Why LivePerson Shares Got Crushed
Although we don't believe in timing the market or panicking over market movements, we do like to keep an eye on big changes -- just in case they're material to our investing thesis.
What: Shares of customer service provider LivePerson plummeted 34% today after its quarterly results and outlook disappointed Wall Street.
So what: LivePerson's first-quarter revenue rose a solid 16%, but a bottom-line miss -- adjusted EPS of $0.06 versus the consensus of $0.07 -- coupled with the loss of a major client is forcing analysts to seriously lower their valuation estimates. While the client's exit represents a lost revenue stream of just $5 million, it could be a more serious sign of waning demand for real-time assistance.

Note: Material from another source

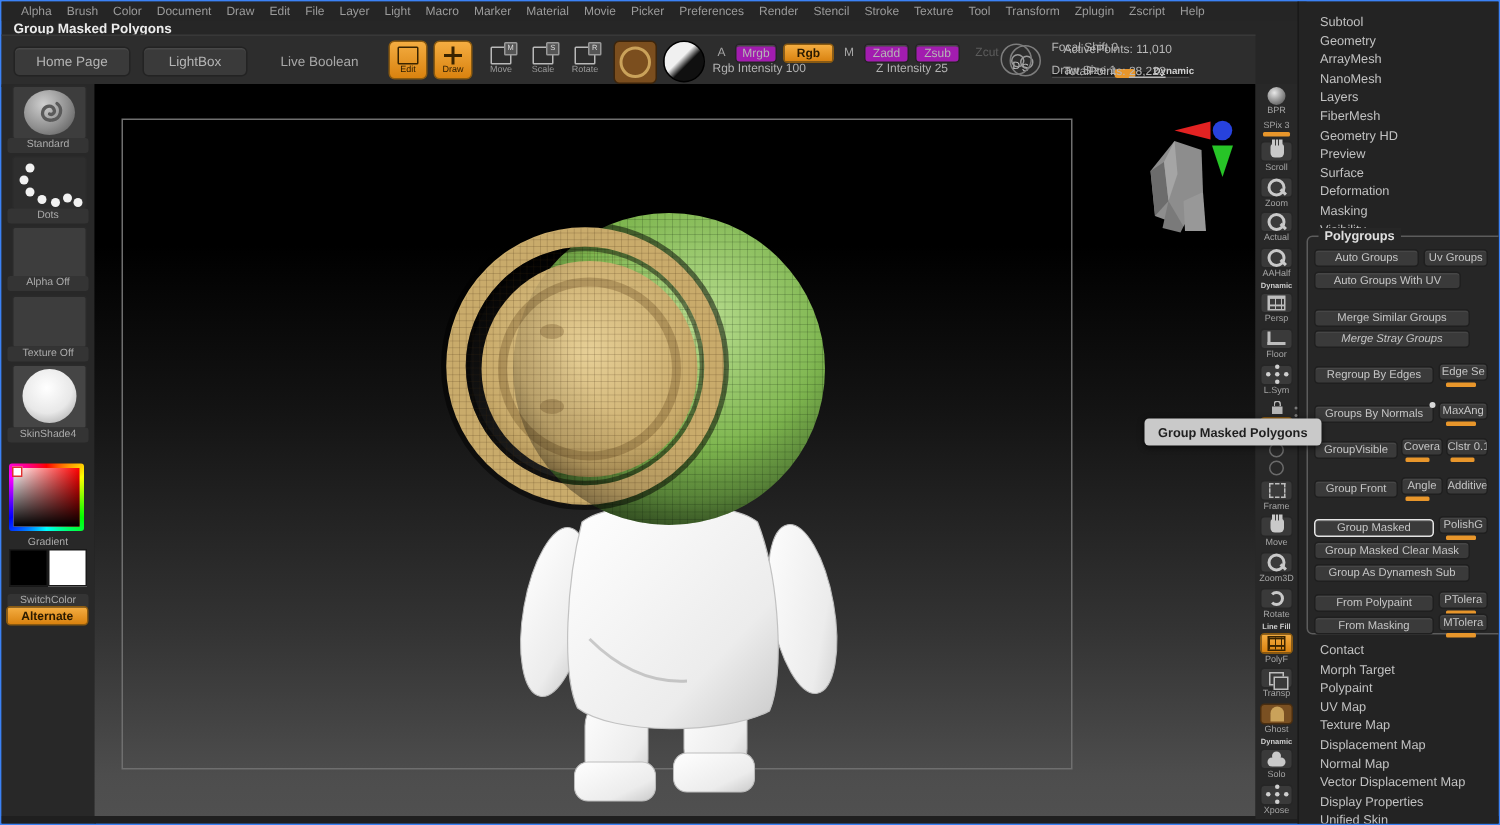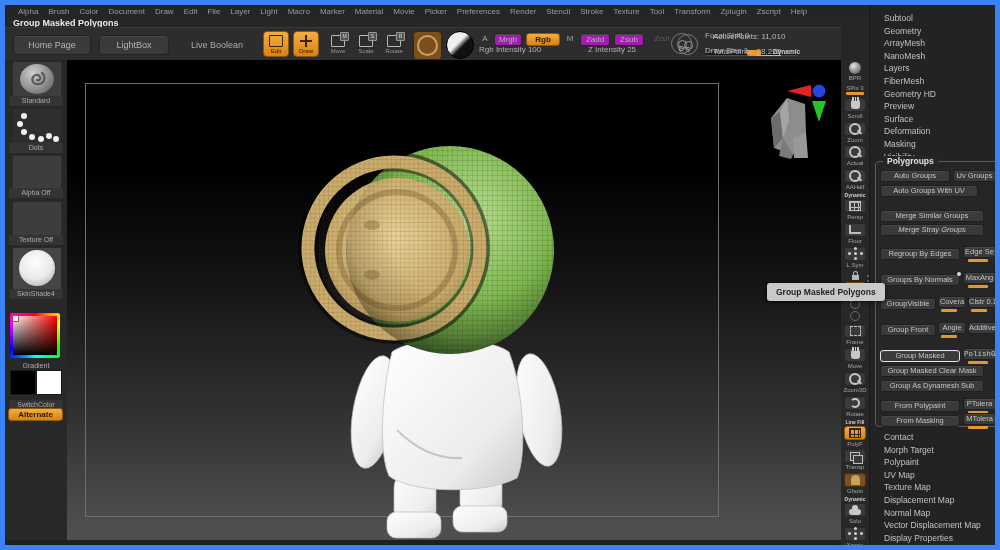"Alpha" #app { border: 5px solid #3b82f6 -> 1px solid #3b82f6 }
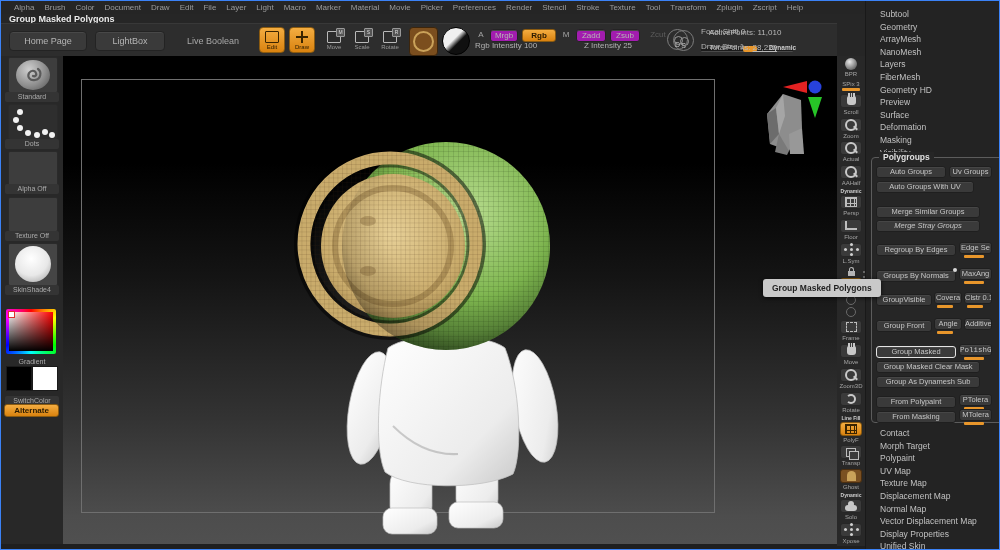"PolishG" div.pg-btn { font-family: Liberation Mono, monospace -> none }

Now what: Management now sees full-year adjusted EPS of $0.18-$0.21 on revenue of $174 million-$179 million, well below the consensus of $0.32 and $183.8 million. "We're adjusting full year guidance based on the full year impact of Q1 attrition and the softening European market and increased investment necessary for the additional resources behind sales marketing and R&D to support the rollout of the LiveEngage platform," said CFO Daniel Murphy on a conference call. Of course, when you couple today's massive plunge with LivePerson's still-solid financial position -- $95 million in cash and no debt -- the downside might be limited enough to take a closer look.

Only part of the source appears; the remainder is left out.